Extracted data entries:
---*---

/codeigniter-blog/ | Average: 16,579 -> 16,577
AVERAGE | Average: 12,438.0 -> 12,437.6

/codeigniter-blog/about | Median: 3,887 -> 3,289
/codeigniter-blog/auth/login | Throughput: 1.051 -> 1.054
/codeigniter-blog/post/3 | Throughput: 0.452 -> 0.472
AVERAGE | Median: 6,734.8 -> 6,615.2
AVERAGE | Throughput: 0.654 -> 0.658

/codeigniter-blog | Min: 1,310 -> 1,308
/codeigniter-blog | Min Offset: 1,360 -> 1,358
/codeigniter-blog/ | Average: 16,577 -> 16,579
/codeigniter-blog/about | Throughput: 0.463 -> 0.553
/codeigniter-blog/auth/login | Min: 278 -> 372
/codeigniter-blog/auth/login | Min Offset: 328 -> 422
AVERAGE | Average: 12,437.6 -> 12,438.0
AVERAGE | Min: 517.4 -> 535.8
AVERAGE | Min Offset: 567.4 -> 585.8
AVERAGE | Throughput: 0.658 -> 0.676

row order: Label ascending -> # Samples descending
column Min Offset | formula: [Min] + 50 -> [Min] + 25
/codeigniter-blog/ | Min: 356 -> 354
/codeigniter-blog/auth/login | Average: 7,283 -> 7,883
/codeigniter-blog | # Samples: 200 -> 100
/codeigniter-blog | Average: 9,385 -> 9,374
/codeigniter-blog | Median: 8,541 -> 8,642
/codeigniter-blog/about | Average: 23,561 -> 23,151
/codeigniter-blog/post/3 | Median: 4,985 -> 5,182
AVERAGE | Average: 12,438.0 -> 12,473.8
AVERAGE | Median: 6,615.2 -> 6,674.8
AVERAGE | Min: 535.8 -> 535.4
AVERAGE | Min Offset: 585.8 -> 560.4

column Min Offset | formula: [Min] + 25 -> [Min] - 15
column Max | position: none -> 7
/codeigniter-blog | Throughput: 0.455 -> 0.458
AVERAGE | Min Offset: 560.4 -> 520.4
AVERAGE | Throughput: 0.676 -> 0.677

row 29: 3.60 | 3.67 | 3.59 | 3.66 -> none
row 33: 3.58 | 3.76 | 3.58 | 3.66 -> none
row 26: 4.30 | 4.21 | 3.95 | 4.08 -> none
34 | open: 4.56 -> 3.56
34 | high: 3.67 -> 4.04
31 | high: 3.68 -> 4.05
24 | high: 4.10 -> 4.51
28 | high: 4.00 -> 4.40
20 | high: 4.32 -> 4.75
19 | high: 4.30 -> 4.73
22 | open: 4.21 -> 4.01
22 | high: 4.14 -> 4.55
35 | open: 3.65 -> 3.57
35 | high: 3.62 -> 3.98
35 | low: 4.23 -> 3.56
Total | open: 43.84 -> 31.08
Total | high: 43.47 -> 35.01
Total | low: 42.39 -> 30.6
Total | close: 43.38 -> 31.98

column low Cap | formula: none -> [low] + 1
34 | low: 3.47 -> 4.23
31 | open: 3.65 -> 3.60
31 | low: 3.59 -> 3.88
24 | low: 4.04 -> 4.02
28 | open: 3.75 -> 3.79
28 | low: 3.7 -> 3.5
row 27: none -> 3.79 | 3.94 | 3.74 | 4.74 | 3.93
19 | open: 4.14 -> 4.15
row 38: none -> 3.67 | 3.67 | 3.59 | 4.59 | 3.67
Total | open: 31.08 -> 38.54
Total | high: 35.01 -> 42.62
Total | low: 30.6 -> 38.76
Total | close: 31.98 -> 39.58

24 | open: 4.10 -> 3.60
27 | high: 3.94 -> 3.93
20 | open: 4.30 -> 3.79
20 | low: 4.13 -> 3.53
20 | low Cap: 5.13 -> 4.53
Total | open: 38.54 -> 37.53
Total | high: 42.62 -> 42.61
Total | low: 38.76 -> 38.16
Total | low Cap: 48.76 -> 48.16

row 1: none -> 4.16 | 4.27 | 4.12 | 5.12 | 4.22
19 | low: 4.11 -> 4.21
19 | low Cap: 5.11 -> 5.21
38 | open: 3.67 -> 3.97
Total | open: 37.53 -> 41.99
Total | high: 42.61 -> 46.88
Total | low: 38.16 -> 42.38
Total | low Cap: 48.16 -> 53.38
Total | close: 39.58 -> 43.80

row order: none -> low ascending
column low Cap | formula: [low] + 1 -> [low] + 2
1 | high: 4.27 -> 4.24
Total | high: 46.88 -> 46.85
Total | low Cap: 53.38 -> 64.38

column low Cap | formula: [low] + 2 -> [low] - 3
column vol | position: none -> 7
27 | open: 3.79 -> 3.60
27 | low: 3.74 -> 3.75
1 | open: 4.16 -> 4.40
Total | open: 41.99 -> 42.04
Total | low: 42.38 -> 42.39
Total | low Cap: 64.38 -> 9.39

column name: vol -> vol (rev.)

---*---

• WORK ITEM
Going through the entries above, report how many lines contain the word "position", with no other text.

• WRITTEN SOLUTION
2